Unfortunately it’s woken up the snakes too, as I have seen my first black snake — sunning itself on very short grass in the orchard where I had gone to give the citrus an overdue dose of seaweed spray. They didn’t get it; I’ll try again in the morning when it’s too cool for sunbaking — I hope.

I’ve also seen the first Welcome Swallow dashing about in the sky over my clearing, although I don’t yet know where they’re going to nest this year.

But even before this warm spell of weather, one of my young camellias has been putting out glorious red buds amongst its dark green and glossy foliage – so unlike the bush behind it. Grown from cuttings taken from camellia trees that were higher than the old house that they surrounded, this red one has done best of all here, even in this unimproved soil where most plants turn yellow.

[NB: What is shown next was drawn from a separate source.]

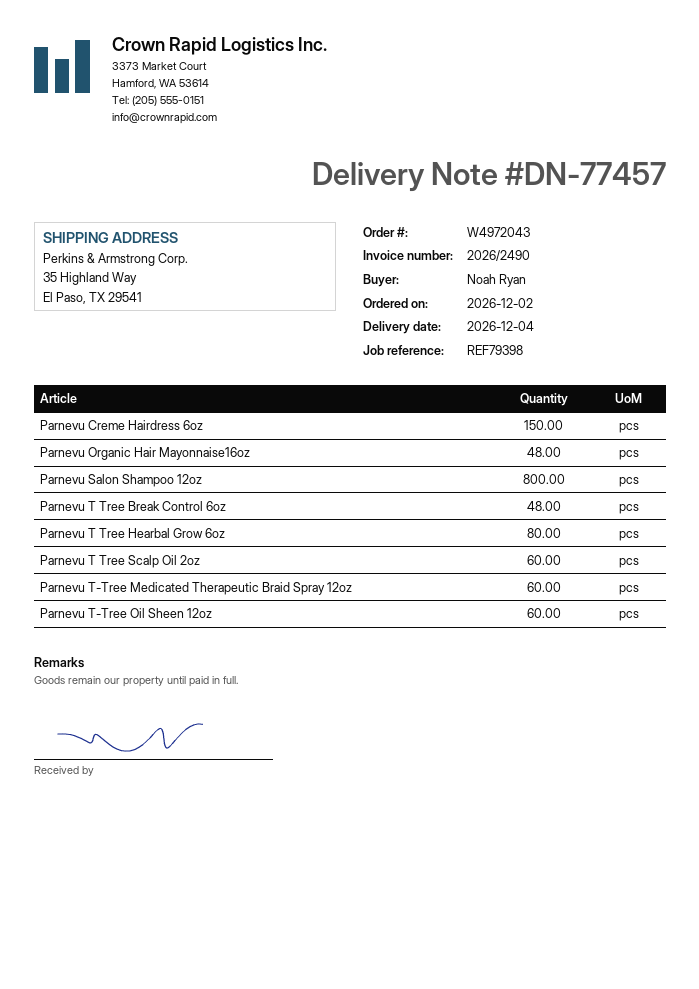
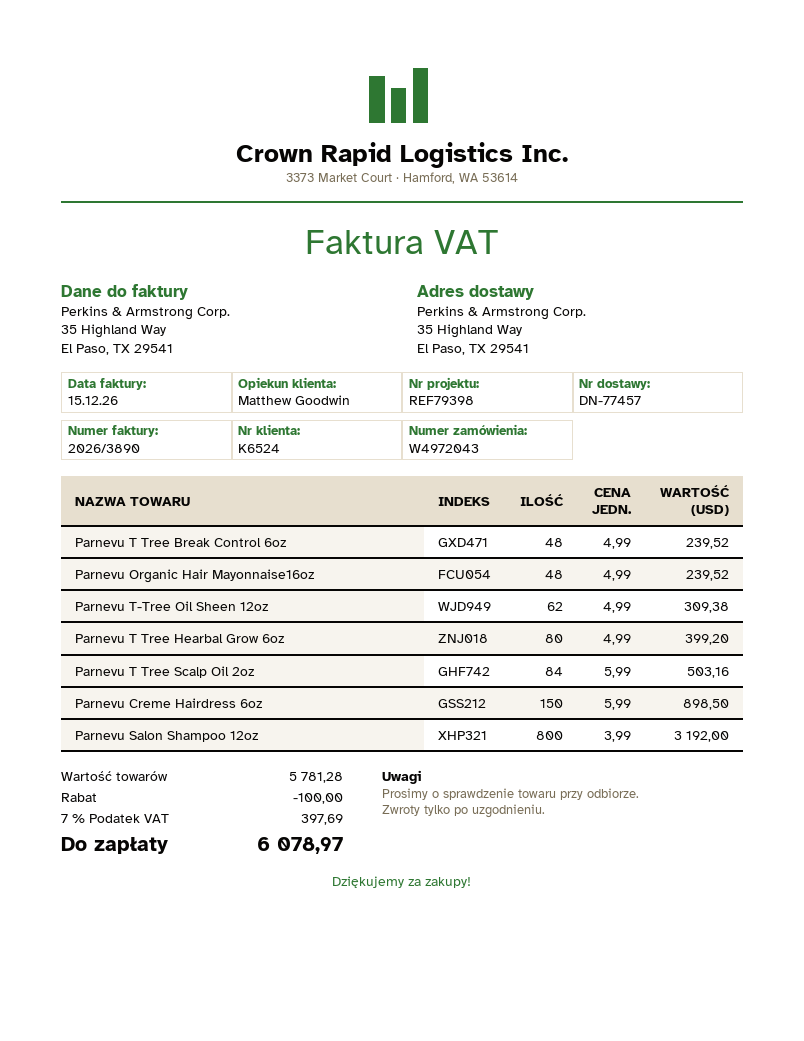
invoice number: 2026/2490 -> 2026/3890
Parnevu T Tree Scalp Oil 2oz: 60 -> 84
Parnevu T-Tree Medicated Therapeutic Braid Spray 12oz: 60 -> none
Parnevu T-Tree Oil Sheen 12oz: 60 -> 62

It’s especially valued by me because it’s an old variety, and because as the buds unfurl they look like roses before they fully open to show their central stamen cluster. And to have roses is rare here because the possums eat them, buds and leaves and thorns and all.

I’m almost afraid to say that they don’t eat camellias — in case I jinx such a glorious gift and they start munching on my beautiful winter roses.

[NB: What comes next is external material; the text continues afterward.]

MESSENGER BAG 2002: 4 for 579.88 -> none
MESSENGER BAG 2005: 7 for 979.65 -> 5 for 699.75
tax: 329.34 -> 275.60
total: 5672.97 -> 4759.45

If only they had a scent I’d pull out all the poor twisted twigs that the possums made of my rose bushes, and give up hope of a bloom in summer.

9 thoughts on “My winter roses”

  1. Well, I am for sure one of your camelia lovers. My garden is filled with camelias, and none over twelve years old, which is how long I have been back in my home state. They do well where I am and even though they are messy , the are beautiful. Since we are late summer here it will be quite a while before I see such a lovely blossom. Enjoy them!!! Thanks for such a colorful post!! DWG

  2. Hi Monica & Neville over there in Mudgee, home of the stunning Mudgee wattle! The camellia seems too good to be true here, to proper garden-ish!

  3. Sharyn, the camellia is beautiful, one of my favourite flowers.
    We liked your report on your Mudgee trip, Norman received some good exposure.

  4. Glad to see so many camellia lovers out there. My mother didn’t like them because they are so ‘messy’, dropping flowers everywhere. My sweet peas (self-sown) have just come up Margaret: pity about your chooks taking a fancy to them. I love the perfume of old fashioned sweet peas.
    I know from your web site that you love peonies too Denis. Haven’t noticed any honeyeaters yet on the camellias but will keep an eye out.
    And Fleur, I can’t imagine camellias in an arid environment; they cope with heavy soil here and lots of rain, so soggy soil often. They must be very adaptable – for which we are all grateful.

  5. Hello Sharyn
    Glorious camellia and isn’t red a wonderful colour in a winter garden!
    No possums eating tender rose shoots but my chooks have made short work of the sweet pea buds. It takes all kinds……

  6. They’re all beautiful Sharyn! Lets hope the possums stay away! Camellias are an old favourite of mine – the whites mainly – my darling old Nana used to have them flowering stunningly at the station – often the only colour (other than red dirt) for miles around. I could never understand how they bloomed so beautifully in the heat!